Rappelons que cette visite de Lavrov à Tunis fait suite à la rencontre qu’il a eue le 25 septembre à Moscou avec Nabil Ammar, qui a surtout porté sur l’approvisionnement de la Tunisie en blé russe.
Hier, Lavrov a tenu à donner une dimension politique à sa visite en déclarant que «la Russie ne cherche jamais à nouer des liens amicaux dans le but de contrer les autres», dans une limpide allusion aux Etats-Unis et à l’Union européenne (UE), partenaires historiques de la Tunisie. Et d’ajouter dans la même veine antioccidentale: «Malheureusement, nos collègues occidentaux ont tendance à se faire des amis en opposition aux autres. Je pense que la vie elle-même remettra les pendules à l’heure. Nous réaliserons inévitablement ce que la coexistence pacifique signifie pour l’ordre mondial multipolaire émergent. Nous avons toutes les raisons de dire que la Ligue arabe est actuellement l’une des pierres angulaires de cet ordre, comme nous l’avons discuté en détail hier au Forum ministériel de coopération russo-arabe [tenu au Maroc, Ndlr]. Cette tendance va s’accentuer à l’avenir.»
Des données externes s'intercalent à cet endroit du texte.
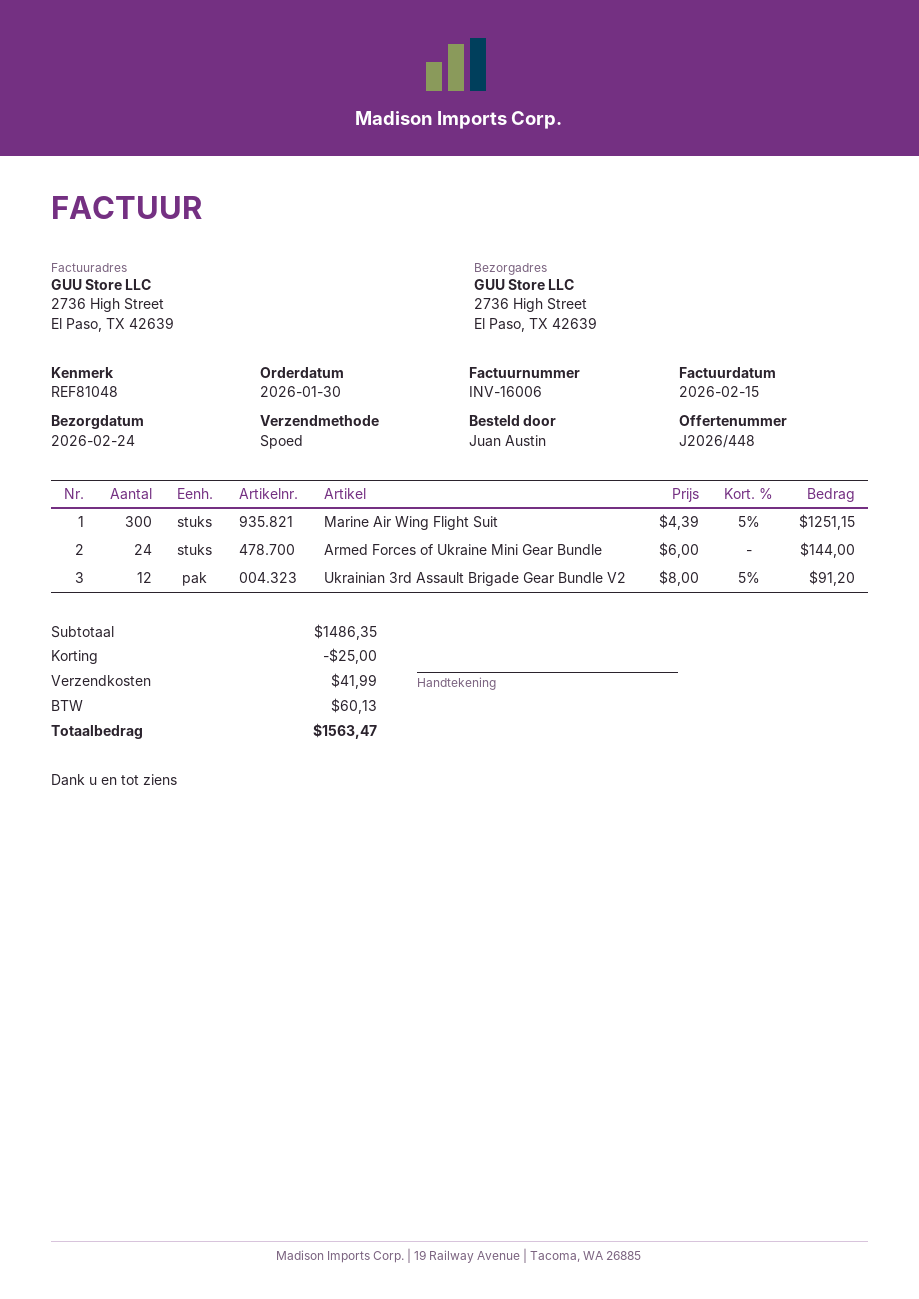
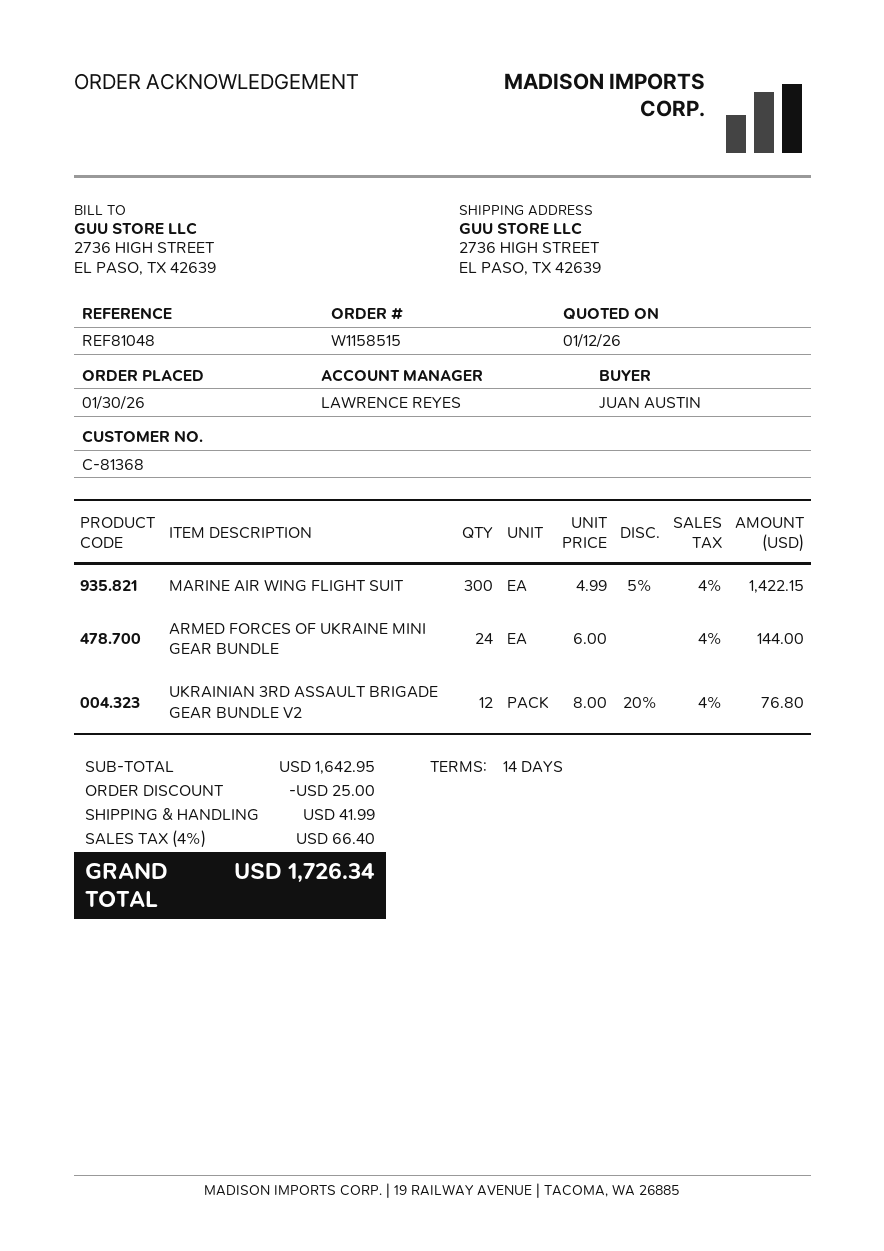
Marine Air Wing Flight Suit: 300 x 4.39 - 5% = 1251.15 -> 300 x 4.99 - 5% = 1422.15
Ukrainian 3rd Assault Brigade Gear Bundle V2: 12 x 8.00 - 5% = 91.20 -> 12 x 8.00 - 20% = 76.80
subtotal: 1486.35 -> 1642.95
tax: 60.13 -> 66.40
total: 1563.47 -> 1726.34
En laissant entendre au cours de la même conférence de presse que l’adhésion de la Tunisie au groupe des Brics (Brésil, Russie, Inde, Chine et Afrique du Sud), qui se positionne en faveur d’un monde multipolaire, n’est pas à écarter, même si la Tunisie n’a pas encore fait une demande en ce sens, Nabil Ammar a exprimé la volonté de la Tunisie de s’affranchir de son tête-à-tête harassant avec les pays occidentaux, de diversifier ses partenariats internationaux et de se positionner dans un monde désormais multipolaire. Et M. Lavrov l’a bien compris. D’autant que les récentes positions exclusivement pro-israéliennes des Etats-Unis et de la majorité des pays de l’UE ont porté un coup dur à l’image de l’Occident en général auprès de l’écrasante majorité des Tunisiens et redoré, à leurs yeux, le blason de pays comme la Russie ou la Chine, même si ces deux pays n’ont pas montré, jusque-là, un appui remarquable à la cause palestinienne. Et représentent, comme déjà indiqué plus haut, deux des plus importants déficits commerciaux de la Tunisie.
Cette volonté tunisienne de rééquilibrage de la géostratégie mondiale, maintes fois exprimée par le président Saïed, a été réitérée dans le communiqué du ministère des Affaires étrangères qui a indiqué que «les deux ministres ont échangé leurs points de vue sur les grands défis auxquels est actuellement confronté le système de gouvernance internationale et la nécessité de le réformer pour qu’il soit plus démocratique, juste et équilibré afin d’assurer durablement la sécurité, la paix et le développement dans le monde.»